Except I now know firsthand both that this is an unbelievably common response to a pregnancy announcement, and also how extremely unpleasant it is to be asked what your intentions were when you were having sex. It is, in a word, mortifying.

So, here we have it: the question is at once both common and strangely awful, much like a flu, a bedbug, etc. So, what to do? A classic recommended response to such questions is simply, “Why do you ask?” Obviously this is snappy and brilliant, but it requires some presence of mind, as well as a willingness to watch someone splutter. If you’re not up for that, I can also recommend a short pause, followed by a jovial exclamation, i.e. “Wow! [laughing politely]” Then you trail off while appearing to ponder the question. Often this causes the asker to backpedal. One can also try, either in conjunction with the second response or on its own: “Well, it’s complicated.” This may or may not be accompanied by a polite but unyielding smile. More than the other options, this latter choice serves as an end to the chat, and it is surely true: regardless of whether you were charting your cycles religiously, or popping Yaz and Plan B like they were horse tranquilizers and you were a nineties club kid with stupid big jeans, it is certainly complicated. Reproducing is a messy endeavor in every possible sense of the word.
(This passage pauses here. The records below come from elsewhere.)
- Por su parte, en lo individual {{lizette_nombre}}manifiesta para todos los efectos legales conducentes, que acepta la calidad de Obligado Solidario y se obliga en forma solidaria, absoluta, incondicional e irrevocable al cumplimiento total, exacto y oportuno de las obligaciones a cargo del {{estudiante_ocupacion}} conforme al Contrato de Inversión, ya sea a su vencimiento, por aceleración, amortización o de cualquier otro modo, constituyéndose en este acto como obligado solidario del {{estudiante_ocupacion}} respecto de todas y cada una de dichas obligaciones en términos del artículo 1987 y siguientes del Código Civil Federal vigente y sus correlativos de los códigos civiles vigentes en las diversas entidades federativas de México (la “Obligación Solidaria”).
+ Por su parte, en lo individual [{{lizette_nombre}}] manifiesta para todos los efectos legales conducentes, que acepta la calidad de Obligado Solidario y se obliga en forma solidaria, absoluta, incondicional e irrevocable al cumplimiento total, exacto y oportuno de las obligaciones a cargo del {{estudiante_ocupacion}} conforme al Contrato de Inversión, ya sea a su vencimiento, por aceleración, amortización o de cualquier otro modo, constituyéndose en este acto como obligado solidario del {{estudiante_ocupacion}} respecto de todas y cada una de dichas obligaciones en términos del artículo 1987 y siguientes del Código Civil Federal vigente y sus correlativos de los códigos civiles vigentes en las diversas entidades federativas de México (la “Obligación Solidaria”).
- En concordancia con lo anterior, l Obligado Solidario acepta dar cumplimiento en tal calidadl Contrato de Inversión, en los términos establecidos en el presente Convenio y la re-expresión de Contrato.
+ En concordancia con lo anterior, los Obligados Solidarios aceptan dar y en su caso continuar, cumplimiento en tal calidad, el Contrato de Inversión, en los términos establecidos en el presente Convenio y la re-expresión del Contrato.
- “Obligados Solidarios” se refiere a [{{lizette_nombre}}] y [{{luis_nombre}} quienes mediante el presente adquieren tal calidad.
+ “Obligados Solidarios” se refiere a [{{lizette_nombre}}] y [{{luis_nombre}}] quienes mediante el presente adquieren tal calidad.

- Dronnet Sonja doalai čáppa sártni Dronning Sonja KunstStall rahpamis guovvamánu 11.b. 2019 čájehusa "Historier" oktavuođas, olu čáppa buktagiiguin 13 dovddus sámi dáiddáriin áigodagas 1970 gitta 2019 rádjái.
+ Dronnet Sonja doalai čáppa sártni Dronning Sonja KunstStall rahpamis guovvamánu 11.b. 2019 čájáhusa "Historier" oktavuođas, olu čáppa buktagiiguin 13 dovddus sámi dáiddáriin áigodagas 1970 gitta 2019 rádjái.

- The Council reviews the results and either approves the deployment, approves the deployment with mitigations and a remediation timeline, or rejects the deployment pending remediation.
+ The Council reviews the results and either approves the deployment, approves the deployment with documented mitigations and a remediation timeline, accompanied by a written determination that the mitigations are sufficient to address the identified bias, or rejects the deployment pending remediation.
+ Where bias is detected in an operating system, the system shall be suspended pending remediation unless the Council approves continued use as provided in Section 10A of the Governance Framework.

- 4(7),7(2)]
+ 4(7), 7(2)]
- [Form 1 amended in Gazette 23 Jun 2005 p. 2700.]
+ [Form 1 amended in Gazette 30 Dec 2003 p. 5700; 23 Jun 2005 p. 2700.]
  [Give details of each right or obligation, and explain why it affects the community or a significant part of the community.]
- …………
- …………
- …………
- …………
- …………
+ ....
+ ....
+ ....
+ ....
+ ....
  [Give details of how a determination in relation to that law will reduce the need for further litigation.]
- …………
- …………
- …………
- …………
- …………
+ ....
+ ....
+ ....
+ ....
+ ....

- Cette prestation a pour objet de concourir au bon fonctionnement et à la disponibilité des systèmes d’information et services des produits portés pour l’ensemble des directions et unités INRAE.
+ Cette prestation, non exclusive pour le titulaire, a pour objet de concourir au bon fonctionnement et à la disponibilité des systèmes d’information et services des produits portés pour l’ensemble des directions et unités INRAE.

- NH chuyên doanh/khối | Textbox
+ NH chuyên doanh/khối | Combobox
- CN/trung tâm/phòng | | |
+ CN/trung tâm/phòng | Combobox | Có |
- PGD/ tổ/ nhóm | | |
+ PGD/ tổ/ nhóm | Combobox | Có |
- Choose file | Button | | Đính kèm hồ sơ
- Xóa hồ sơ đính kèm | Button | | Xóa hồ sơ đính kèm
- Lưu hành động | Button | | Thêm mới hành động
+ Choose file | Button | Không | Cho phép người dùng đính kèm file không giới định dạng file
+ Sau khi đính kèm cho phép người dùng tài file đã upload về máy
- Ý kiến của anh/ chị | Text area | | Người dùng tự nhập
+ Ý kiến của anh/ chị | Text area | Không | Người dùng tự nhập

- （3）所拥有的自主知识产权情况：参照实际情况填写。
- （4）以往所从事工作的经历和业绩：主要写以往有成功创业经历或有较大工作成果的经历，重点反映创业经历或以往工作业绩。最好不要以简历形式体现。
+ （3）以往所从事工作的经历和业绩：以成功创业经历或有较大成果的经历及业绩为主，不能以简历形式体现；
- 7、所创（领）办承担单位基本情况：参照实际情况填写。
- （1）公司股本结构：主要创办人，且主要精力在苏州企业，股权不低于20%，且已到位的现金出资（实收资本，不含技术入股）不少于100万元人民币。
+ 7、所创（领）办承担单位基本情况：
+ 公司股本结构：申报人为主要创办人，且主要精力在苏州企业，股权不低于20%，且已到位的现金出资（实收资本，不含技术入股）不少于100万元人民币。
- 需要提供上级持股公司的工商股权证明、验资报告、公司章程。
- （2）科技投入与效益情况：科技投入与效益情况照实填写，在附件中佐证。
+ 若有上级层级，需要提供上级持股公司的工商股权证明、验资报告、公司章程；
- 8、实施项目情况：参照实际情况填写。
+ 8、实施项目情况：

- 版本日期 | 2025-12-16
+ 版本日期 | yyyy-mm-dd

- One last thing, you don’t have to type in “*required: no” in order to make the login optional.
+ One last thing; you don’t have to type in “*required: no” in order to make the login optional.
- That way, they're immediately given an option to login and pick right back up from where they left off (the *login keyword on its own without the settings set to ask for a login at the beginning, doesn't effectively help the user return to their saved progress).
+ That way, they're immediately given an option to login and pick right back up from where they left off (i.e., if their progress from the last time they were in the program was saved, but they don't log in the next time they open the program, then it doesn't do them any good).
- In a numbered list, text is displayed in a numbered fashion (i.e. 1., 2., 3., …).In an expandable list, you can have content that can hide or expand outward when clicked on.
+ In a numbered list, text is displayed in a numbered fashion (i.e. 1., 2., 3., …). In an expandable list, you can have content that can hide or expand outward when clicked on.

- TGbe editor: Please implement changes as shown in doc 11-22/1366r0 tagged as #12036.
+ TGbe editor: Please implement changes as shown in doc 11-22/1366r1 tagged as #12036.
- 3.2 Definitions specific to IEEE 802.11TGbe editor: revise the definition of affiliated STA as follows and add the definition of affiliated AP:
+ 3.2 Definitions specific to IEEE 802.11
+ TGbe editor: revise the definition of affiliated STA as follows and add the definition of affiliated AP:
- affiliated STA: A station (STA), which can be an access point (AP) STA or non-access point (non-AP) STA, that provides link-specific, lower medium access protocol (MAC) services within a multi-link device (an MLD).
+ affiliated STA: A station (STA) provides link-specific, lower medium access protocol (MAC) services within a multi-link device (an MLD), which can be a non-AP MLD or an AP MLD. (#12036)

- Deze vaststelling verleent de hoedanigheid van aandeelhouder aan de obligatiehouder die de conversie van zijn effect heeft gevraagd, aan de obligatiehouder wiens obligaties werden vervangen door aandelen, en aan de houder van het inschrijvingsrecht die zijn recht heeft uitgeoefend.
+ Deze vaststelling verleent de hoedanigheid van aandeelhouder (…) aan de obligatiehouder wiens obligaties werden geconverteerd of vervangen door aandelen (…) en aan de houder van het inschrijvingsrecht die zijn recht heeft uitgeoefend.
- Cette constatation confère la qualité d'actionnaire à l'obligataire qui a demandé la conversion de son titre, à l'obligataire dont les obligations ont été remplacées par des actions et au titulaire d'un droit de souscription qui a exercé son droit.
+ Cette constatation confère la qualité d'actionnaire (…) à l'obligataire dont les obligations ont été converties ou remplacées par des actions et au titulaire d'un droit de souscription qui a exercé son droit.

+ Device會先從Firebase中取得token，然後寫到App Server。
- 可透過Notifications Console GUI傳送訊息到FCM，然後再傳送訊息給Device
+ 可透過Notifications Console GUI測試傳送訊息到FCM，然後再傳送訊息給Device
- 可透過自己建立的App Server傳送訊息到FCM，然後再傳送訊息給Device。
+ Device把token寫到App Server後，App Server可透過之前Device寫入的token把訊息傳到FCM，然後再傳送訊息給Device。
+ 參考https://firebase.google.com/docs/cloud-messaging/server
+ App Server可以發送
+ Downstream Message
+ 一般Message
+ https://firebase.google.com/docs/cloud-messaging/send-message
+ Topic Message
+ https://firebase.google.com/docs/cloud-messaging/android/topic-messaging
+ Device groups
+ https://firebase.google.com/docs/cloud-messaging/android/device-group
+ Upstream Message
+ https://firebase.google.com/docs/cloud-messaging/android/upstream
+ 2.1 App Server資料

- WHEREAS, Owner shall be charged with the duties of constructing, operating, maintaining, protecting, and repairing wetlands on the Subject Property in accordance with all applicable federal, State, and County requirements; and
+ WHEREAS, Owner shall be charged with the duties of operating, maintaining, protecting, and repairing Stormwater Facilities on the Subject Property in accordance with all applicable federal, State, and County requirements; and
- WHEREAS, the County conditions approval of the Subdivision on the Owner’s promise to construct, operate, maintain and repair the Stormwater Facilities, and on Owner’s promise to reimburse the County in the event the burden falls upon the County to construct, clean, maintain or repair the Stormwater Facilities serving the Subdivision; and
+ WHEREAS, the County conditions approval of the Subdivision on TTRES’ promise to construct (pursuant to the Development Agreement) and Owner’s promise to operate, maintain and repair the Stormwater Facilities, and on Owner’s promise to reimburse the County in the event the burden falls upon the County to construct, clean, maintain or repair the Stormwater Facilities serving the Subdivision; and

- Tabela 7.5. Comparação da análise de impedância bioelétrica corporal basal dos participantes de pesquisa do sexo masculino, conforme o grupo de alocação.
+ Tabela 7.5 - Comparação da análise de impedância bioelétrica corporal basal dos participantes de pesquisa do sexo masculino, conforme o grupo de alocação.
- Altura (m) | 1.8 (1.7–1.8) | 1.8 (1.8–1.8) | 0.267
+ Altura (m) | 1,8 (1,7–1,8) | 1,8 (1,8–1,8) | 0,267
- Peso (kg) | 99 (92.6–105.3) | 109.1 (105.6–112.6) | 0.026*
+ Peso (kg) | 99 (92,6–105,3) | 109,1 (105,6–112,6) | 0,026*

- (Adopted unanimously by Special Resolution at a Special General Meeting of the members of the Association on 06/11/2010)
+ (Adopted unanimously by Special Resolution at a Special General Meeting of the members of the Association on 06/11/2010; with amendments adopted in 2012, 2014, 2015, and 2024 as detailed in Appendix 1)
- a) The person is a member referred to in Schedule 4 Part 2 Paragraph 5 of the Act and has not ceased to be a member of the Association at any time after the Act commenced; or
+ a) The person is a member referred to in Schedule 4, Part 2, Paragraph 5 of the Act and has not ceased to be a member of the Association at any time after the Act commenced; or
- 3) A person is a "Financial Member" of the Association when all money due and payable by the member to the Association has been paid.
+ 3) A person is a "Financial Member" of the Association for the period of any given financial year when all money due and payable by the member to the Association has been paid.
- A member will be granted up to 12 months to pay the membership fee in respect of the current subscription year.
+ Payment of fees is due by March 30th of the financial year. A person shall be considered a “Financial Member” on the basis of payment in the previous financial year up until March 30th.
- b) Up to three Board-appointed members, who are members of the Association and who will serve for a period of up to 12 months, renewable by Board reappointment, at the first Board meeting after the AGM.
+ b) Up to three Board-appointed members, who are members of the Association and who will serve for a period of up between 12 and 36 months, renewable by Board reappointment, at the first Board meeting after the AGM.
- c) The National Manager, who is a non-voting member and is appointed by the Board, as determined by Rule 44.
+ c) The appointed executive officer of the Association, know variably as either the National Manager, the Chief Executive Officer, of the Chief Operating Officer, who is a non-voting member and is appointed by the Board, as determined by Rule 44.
In the name of edification and reducing global levels of obnoxiousness, it can be helpful to examine the motivations of those behaving badly. In this case, the asker, I think, is motivated primarily by the desire to know the answer to his/her question. Because it is pretty interesting, admittedly! Was pipsqueak a mistake? Was pipsqueak planned? Gosh, are they the type of people to have a baby on purpose–in their circumstances [note: people apply this to all sorts of circumstances, married, unmarried, etc.]? The type to eff up their birth control? The type not to have an abortion??? Titillating! Even if the asker realizes that all types of people both plan and do not plan to have the children they do [with or without effing up their birth control], it remains an interesting question. To many of us, other people’s beds, incomes, closeted skeletons, and big life decisions are totally fascinating! But repeat after me: You do not get to ask just because you want to know. Once more, with feeling: You do not get to ask just because you want to know.

I do offer a major caveat: if your BFFL asks you this, don’t be mad–s/he probably gets to know. But hopefully s/he has seen you puke and cry and offered to lend you underpants. And probably you would have told said BFFL anyway?

A parting note to those non-BFFLs inclined to ask this rude question: this is exactly the type of query which will very likely backfire. Before you asked, the expecting individual might have been interested in sharing the circumstances at which s/he arrived in the family way. Perhaps not, but seriously, it might have come up organically. Once someone has asked explicitly, the information begins to feel like a state secret.